We should all be able to sit on the floor and touch our toes easily, walk up stairs without your heart rate going over 150 BPM, and keep our body fat percentage in a health range for our gender. Maintaining all of this becomes easier if you can stay consistent with your activity. A little bit every day adds up over time and puts in you a better health over the long term.
Ogie has three tips to help you build a sustainable fitness habit. His first tip is to define fitness and health for yourself. We all start at difference places, and have different goals. So many have different abilities and conditions that preclude them from certain levels of health. But we can all seek to be the best and healthiest version of ourselves, how ever that looks.
If we have a specific goal or definition in mind, we are also able to measure our progress and success. Step two is making sure you have specific physical and mental methods of measurement to track yourself as you improve and get closer to your intended fitness.
And the final, but most important method of motivation is to reward yourself for your physical fitness. It is imperative that you choose a reward that is healthy, food should never be used. Instead you can track your consistency and progress with any number of measurement techniques.

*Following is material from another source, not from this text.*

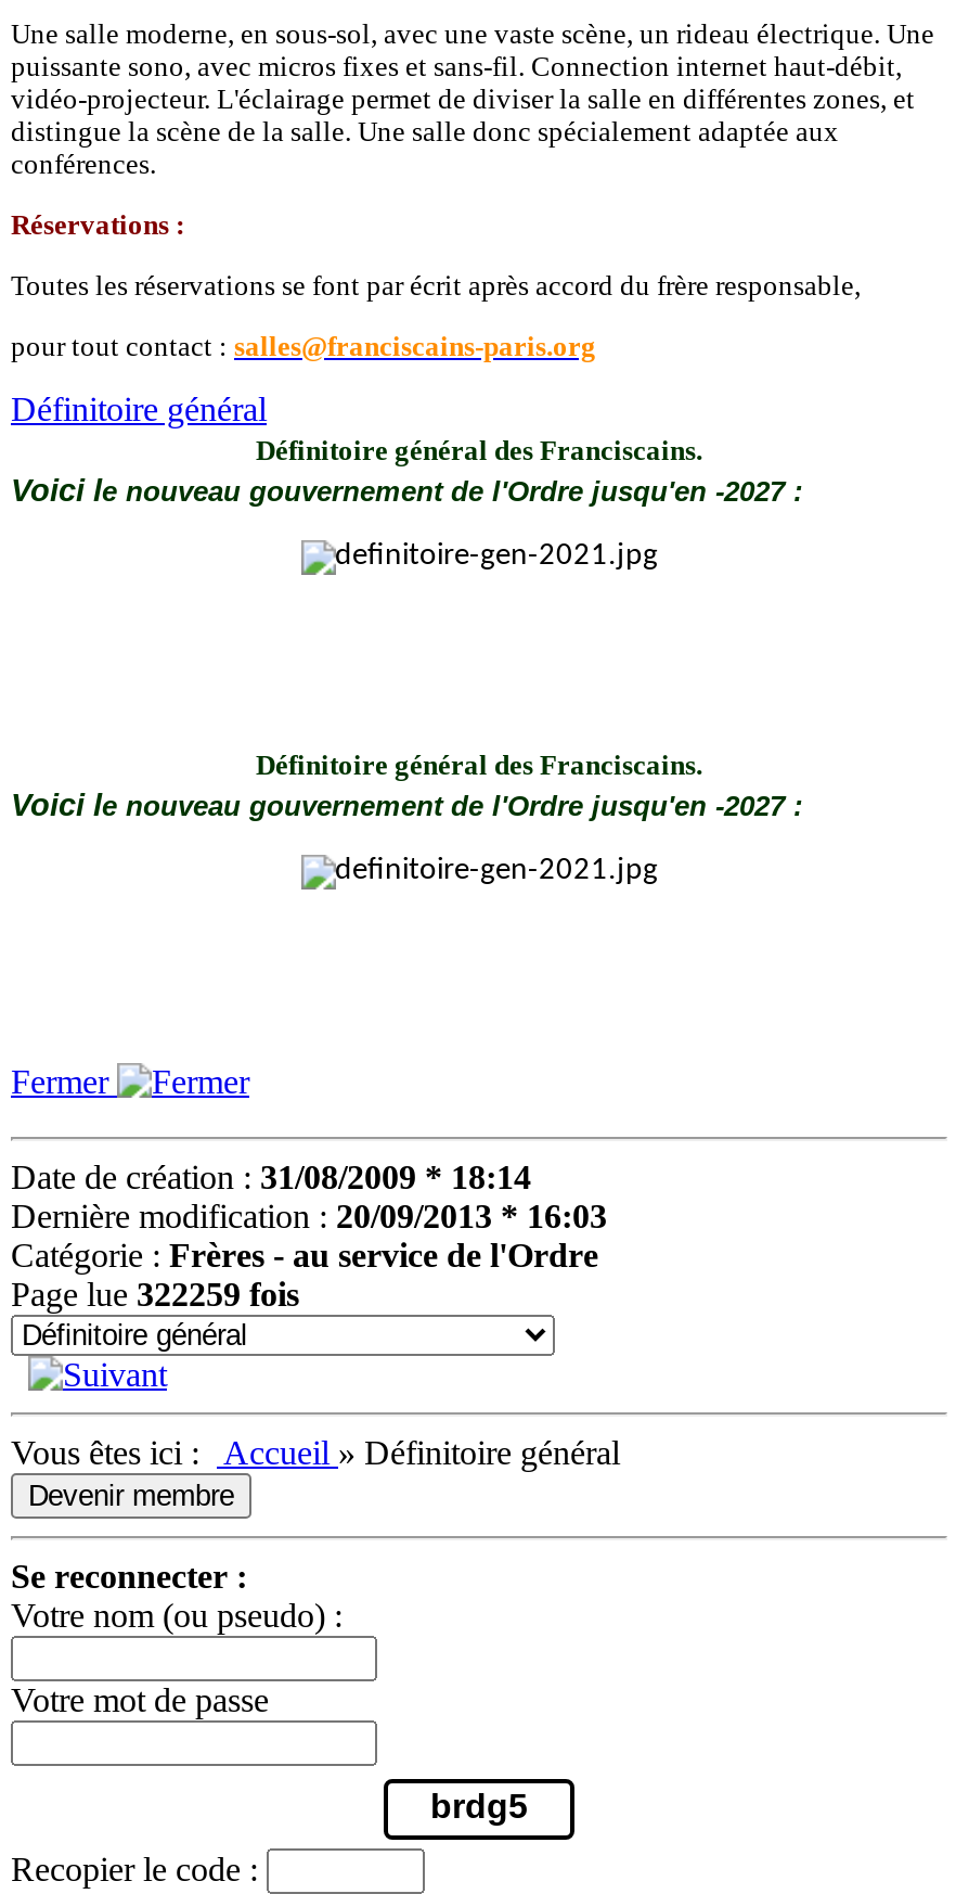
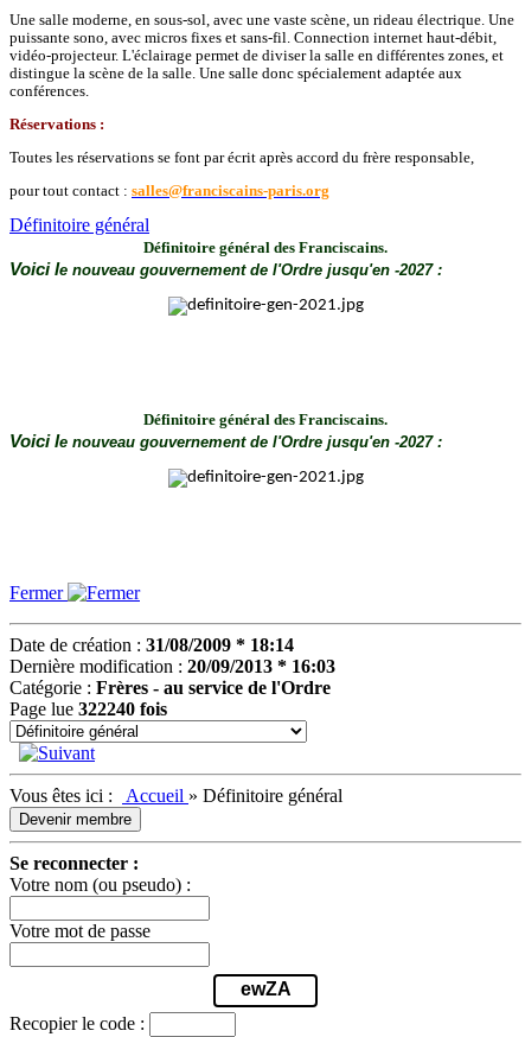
[11,1276,299,1313] Page lue 322259 fois -> [9,699,167,719] Page lue 322240 fois
[430,1788,528,1825] brdg5 -> [240,979,291,999] ewZA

Ogie even jokes about Silicon Valley Executives making sure they get their work out in to earn their next star sticker. You would be surprised how even just checking off a day on a calendar will motivate and inspire you to stay consistent.
You’ll quickly find yourself wanting to make sure you keep your streaks going. And choosing not to work out has a far larger impact when you see an immediate physical ramification, like a day missing on your chart.
Don’t be afraid to track and measure all of your progress. Having the patience to stay consistent is hard without a good reason. So by defining your goal, tracking your progress, and rewarding your successes will be able to stay motivated throughout your entire life.